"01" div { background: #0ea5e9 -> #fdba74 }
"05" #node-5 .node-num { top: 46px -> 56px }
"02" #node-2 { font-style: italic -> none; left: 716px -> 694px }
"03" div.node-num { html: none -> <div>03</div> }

● ● ● ● ●

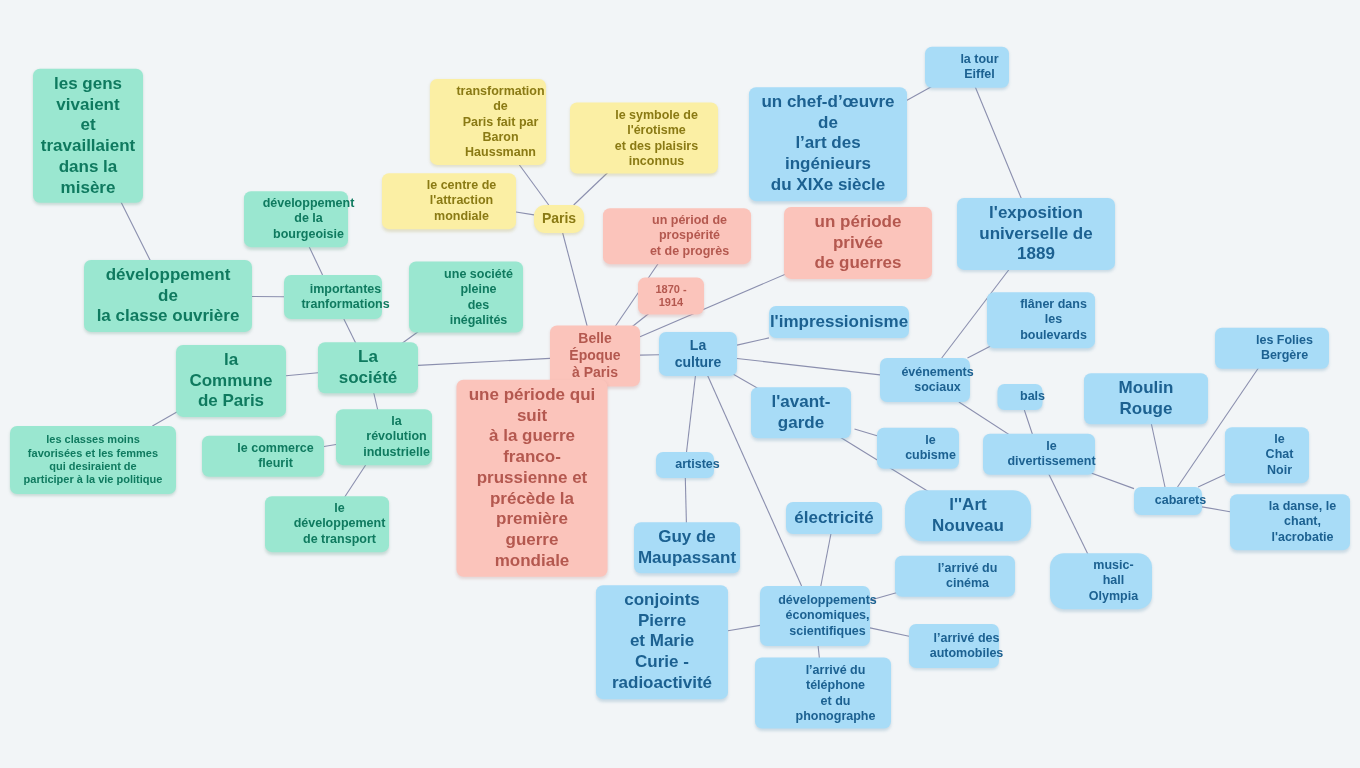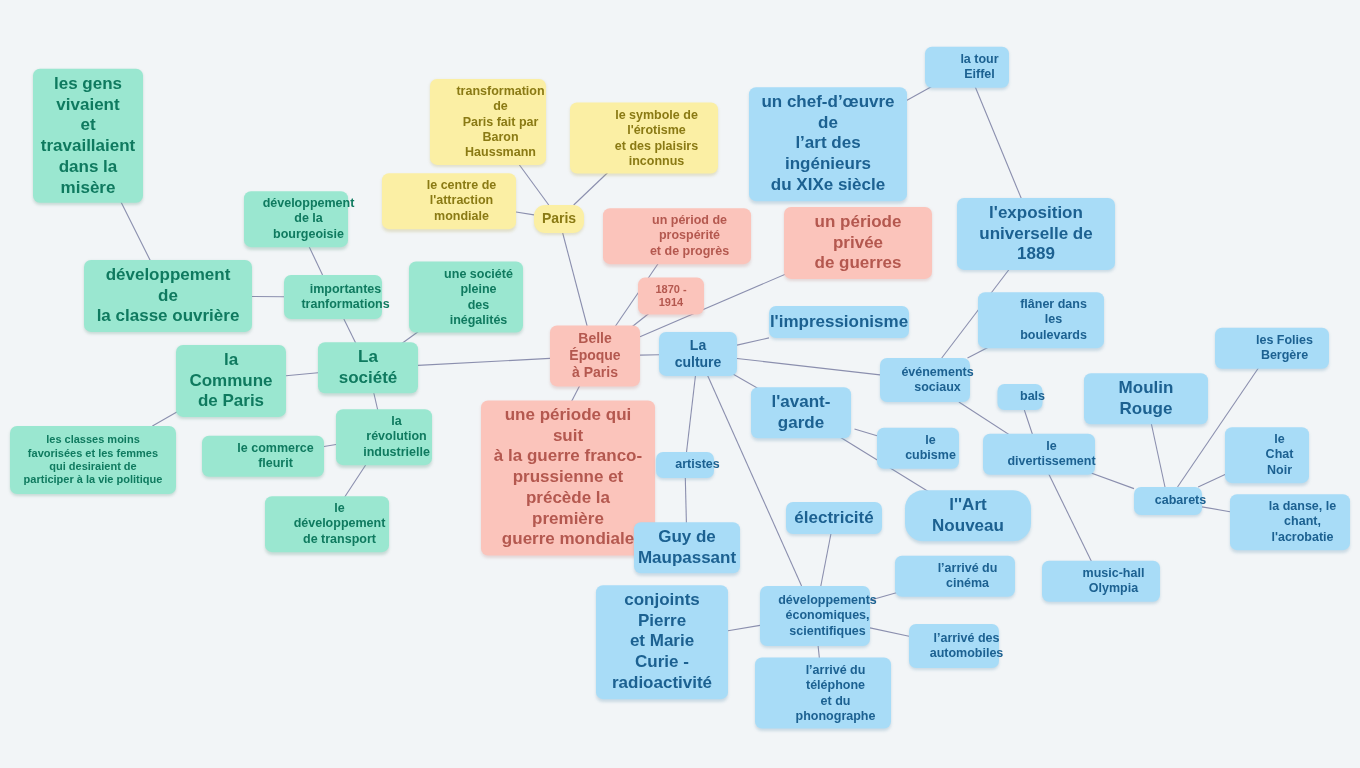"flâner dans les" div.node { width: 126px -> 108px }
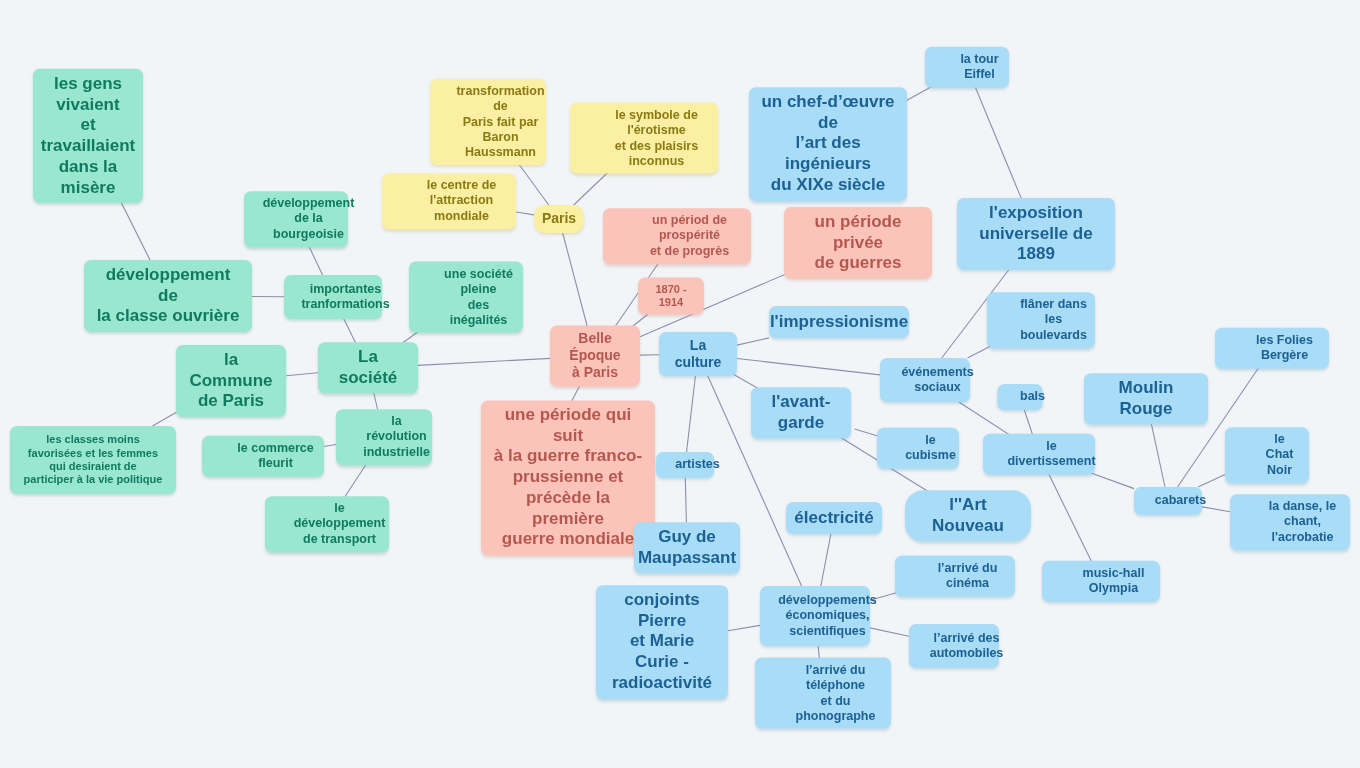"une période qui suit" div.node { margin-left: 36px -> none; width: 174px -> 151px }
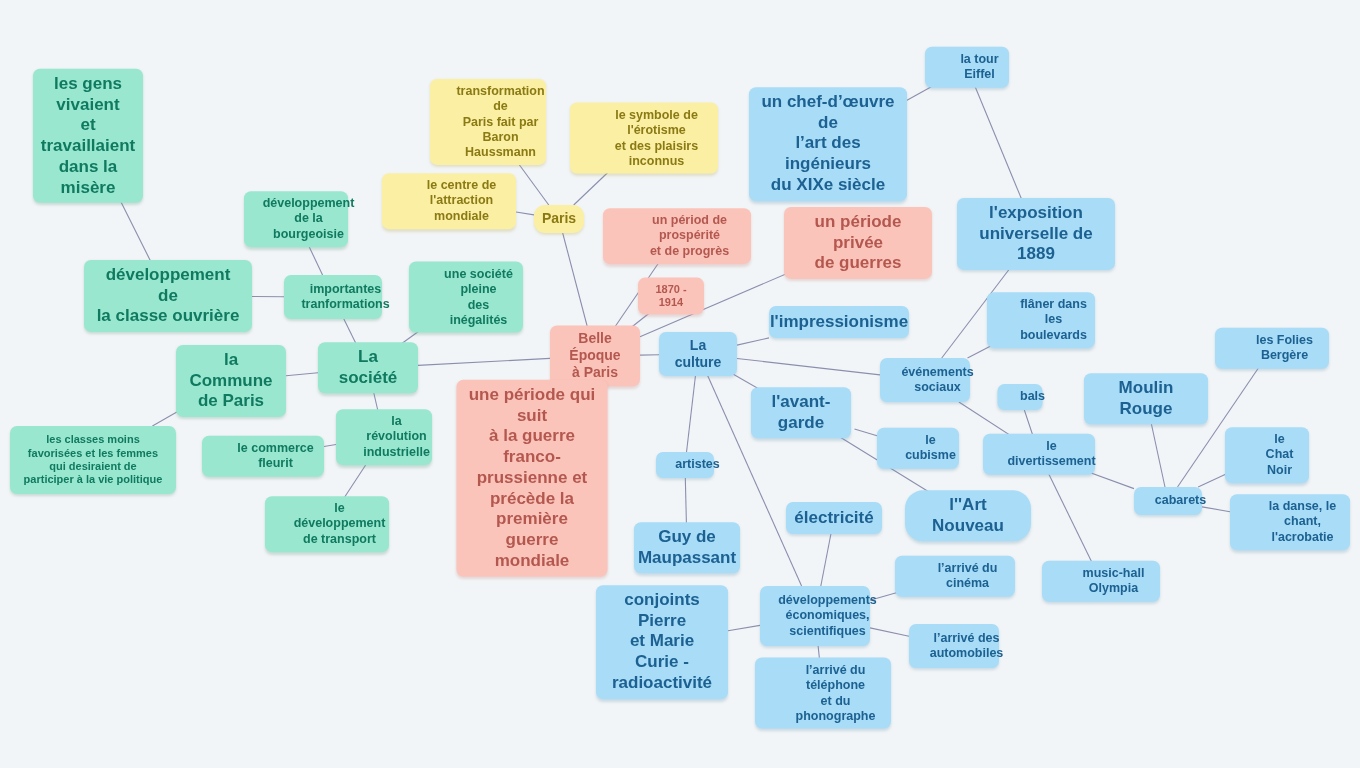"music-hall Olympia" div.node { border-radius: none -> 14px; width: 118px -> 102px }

● ● ● ● ●

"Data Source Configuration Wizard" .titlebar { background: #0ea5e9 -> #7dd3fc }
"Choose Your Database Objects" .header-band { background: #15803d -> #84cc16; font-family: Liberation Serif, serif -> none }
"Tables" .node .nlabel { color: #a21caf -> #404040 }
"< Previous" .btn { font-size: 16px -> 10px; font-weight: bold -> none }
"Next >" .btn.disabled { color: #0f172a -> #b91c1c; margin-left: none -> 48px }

● ● ● ● ●

• _TASK GOAL_: Give an exact copy of the lines above from the line with "#0ea5e9 -> #7dd3fc" up to and including the line with "color: #a21caf ->", and leave everything else out.

• _ANSWER TO THE PROBLEM_:
"Data Source Configuration Wizard" .titlebar { background: #0ea5e9 -> #7dd3fc }
"Choose Your Database Objects" .header-band { background: #15803d -> #84cc16; font-family: Liberation Serif, serif -> none }
"Tables" .node .nlabel { color: #a21caf -> #404040 }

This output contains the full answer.